• [Activity]: From the line that contains "(301, 278) none" to the last line of the entries, set down each line exactly as written, both ends included, with nothing else.

• [Data]:
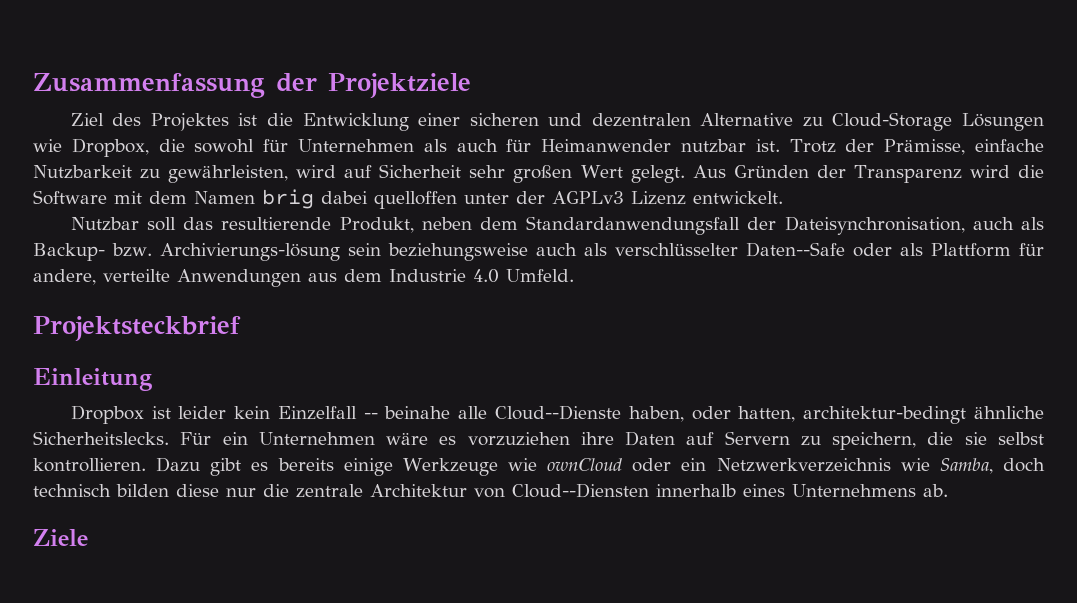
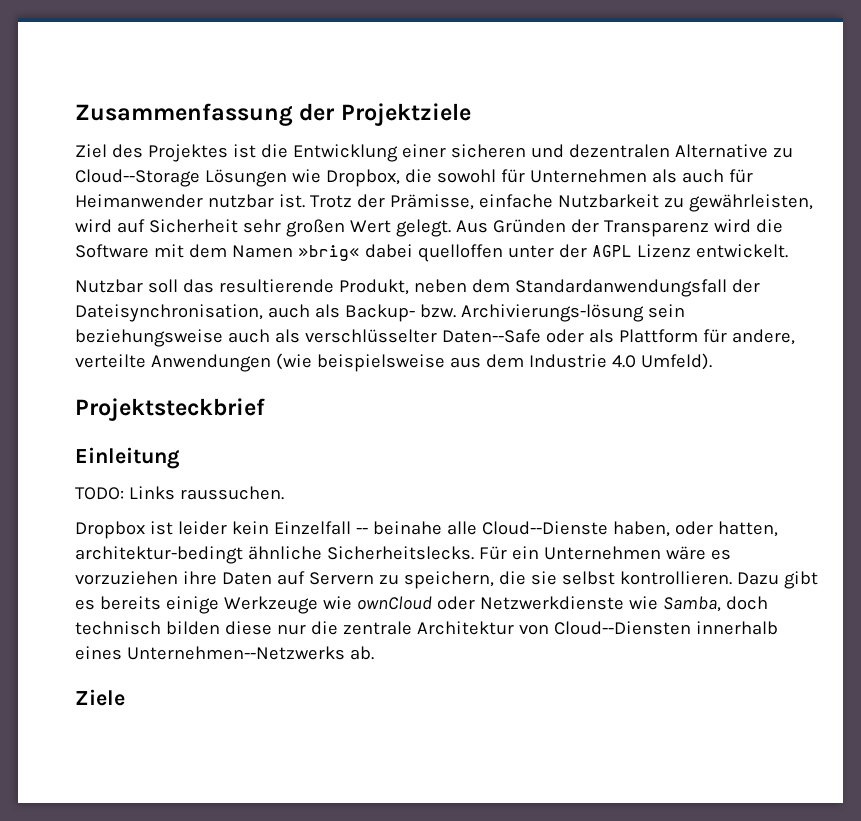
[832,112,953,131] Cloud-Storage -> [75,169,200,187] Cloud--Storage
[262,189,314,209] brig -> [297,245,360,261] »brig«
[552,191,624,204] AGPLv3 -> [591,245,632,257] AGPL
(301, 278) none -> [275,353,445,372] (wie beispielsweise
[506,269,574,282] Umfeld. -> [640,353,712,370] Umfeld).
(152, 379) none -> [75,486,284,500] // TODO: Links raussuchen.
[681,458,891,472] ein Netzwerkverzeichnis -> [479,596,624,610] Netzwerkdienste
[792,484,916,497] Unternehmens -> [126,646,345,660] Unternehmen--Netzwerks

• [Response to this exercise]:
(301, 278) none -> [275,353,445,372] (wie beispielsweise
[506,269,574,282] Umfeld. -> [640,353,712,370] Umfeld).
(152, 379) none -> [75,486,284,500] // TODO: Links raussuchen.
[681,458,891,472] ein Netzwerkverzeichnis -> [479,596,624,610] Netzwerkdienste
[792,484,916,497] Unternehmens -> [126,646,345,660] Unternehmen--Netzwerks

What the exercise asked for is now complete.